In reply to kenhansard: I did one of those routes and tried another, what I found was:
1) Via Classica - crapper rock than the guide suggests imo. Only one hard move on that V- crux pitch but overall climbing felt hard for the grade on most pitches, especially where the rock was crappy. Massive pain with a rucksack on a number of pitches. I squeezed behind the pinnacle as soon as I saw light through, this was too low down because I had to take everything off (helmet, gear, rucksack, etc.) and rage like a banshee to wriggle through and had no abseil on the far side. After the pinnacle, make sure to go quite far right in the 2nd pitch in the big corner to get out onto the second terrace. The hut warden, beer and food were not in situ when I reached the top!! (but there is matresses, beds and blankets for 3 in a room round the back of the hut on the summit if you finish very late (no water though)). There was some stone and icefall from melting snow/ice. The toilet at the top is just a hole over the face, so think twice about drinking the water running down the face!

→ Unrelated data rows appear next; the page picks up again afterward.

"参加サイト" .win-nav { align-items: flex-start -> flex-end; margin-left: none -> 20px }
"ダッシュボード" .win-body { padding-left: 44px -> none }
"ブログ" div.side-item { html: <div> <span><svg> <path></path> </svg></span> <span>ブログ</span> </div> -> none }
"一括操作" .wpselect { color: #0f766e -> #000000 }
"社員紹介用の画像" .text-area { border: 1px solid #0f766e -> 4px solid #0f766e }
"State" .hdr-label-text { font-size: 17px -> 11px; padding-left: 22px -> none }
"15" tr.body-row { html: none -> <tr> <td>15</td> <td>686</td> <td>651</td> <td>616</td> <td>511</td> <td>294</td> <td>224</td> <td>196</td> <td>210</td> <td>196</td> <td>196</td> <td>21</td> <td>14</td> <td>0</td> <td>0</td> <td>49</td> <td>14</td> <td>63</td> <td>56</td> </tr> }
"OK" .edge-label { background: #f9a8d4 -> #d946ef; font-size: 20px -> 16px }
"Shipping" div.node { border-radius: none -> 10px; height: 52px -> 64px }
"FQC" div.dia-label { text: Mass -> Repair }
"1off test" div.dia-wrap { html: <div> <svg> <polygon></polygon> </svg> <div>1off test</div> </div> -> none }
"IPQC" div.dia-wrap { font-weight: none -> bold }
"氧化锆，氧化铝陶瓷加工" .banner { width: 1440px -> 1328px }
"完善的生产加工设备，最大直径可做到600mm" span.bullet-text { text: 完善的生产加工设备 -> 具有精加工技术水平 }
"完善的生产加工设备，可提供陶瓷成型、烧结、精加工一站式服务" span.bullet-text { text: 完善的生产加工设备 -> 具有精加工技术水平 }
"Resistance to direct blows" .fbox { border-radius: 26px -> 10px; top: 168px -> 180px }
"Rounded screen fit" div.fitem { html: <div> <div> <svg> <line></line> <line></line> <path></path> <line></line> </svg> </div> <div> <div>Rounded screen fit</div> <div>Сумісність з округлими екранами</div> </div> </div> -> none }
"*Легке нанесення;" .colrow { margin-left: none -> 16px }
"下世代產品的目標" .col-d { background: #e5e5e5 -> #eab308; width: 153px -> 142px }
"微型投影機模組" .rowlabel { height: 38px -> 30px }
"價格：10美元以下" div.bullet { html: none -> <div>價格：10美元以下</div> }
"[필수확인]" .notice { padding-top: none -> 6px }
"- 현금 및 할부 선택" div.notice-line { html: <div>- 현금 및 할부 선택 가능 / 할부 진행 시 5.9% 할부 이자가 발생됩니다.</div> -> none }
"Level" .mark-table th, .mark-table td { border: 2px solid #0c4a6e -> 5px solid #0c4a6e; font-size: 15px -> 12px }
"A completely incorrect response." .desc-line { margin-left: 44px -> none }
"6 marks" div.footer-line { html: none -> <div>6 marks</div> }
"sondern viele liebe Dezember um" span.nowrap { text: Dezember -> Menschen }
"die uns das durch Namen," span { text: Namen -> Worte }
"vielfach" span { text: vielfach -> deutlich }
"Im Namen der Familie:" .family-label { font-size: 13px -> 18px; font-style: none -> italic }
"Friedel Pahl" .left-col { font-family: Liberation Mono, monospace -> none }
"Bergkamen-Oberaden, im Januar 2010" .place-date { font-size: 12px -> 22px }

Use the bivouacco on the Ombretta pass the night before you climb, it has blankets and matresses and is very close to the start of the route. Route took me 6 hours on solo. Decent is long but obvious and easy.
2) Vinatzer/Messner - A lot of pitches felt hard for the grade. Generally you can run any 2 pitches together with 60m half ropes, I found this useful to keep speed up. Route finding was fine till the bit terrace, after that we never did really feel we were back on the line. Tried to force a way out of the top of the face but it completely blanked out when I would guess we were level with the shattered yellow crack. We abseiled to the terrace, spent a vilely cold night snuggled under an overhang there and then spent many hours abseiling and backclimbing traverses the next day (No water or food or energy to try the top half again). A chap I met out there this year said that there are a couple of sleeping bags stashed in a cave near the Vinatzer/Messner line on the big terrace for people to use in an emergency... I wouldn't rely on them though
Not done Don Quixote but it sounds nice. Worth bearing in mind that two of these routes have a crux pitch right at the very end so you really need to be confident that after 20+ pitches, you can still climb E1/2.
There is bound to be a guide in german out there somewhere with more Marmolada routes. You can go a long way with a topo and translations for common climbing terminology. Or in Italian for that matter.
As the other guy said, the Marmolada isn't known for its easier classic routes. It is known for its modern testpieces.